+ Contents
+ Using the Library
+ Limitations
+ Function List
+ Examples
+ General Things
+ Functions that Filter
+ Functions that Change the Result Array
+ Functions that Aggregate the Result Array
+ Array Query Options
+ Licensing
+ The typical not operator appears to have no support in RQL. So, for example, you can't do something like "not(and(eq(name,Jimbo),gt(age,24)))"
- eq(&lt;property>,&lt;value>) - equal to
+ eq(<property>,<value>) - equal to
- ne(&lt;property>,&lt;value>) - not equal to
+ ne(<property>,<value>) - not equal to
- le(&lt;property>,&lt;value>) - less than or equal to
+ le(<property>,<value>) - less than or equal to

* * *

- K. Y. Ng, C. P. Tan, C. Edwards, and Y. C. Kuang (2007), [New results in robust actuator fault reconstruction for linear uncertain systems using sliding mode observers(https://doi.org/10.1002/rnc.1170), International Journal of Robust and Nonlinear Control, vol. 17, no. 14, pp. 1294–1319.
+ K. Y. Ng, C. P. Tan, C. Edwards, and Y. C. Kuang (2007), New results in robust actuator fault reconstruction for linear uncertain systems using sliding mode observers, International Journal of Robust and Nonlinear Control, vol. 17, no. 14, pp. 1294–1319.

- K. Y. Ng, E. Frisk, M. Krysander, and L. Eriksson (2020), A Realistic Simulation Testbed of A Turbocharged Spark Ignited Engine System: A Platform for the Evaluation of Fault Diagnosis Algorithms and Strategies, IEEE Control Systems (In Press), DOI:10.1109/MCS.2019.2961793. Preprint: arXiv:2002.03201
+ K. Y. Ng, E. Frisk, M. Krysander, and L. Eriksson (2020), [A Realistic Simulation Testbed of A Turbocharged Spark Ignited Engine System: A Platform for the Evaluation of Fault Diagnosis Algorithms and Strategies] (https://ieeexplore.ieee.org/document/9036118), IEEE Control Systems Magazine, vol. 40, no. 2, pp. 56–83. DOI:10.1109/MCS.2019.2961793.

[Exercise] All lines above that contain the word "Testbed" are to be copied.

[Written answer]
- K. Y. Ng, E. Frisk, M. Krysander, and L. Eriksson (2020), A Realistic Simulation Testbed of A Turbocharged Spark Ignited Engine System: A Platform for the Evaluation of Fault Diagnosis Algorithms and Strategies, IEEE Control Systems (In Press), DOI:10.1109/MCS.2019.2961793. Preprint: arXiv:2002.03201
+ K. Y. Ng, E. Frisk, M. Krysander, and L. Eriksson (2020), [A Realistic Simulation Testbed of A Turbocharged Spark Ignited Engine System: A Platform for the Evaluation of Fault Diagnosis Algorithms and Strategies] (https://ieeexplore.ieee.org/document/9036118), IEEE Control Systems Magazine, vol. 40, no. 2, pp. 56–83. DOI:10.1109/MCS.2019.2961793.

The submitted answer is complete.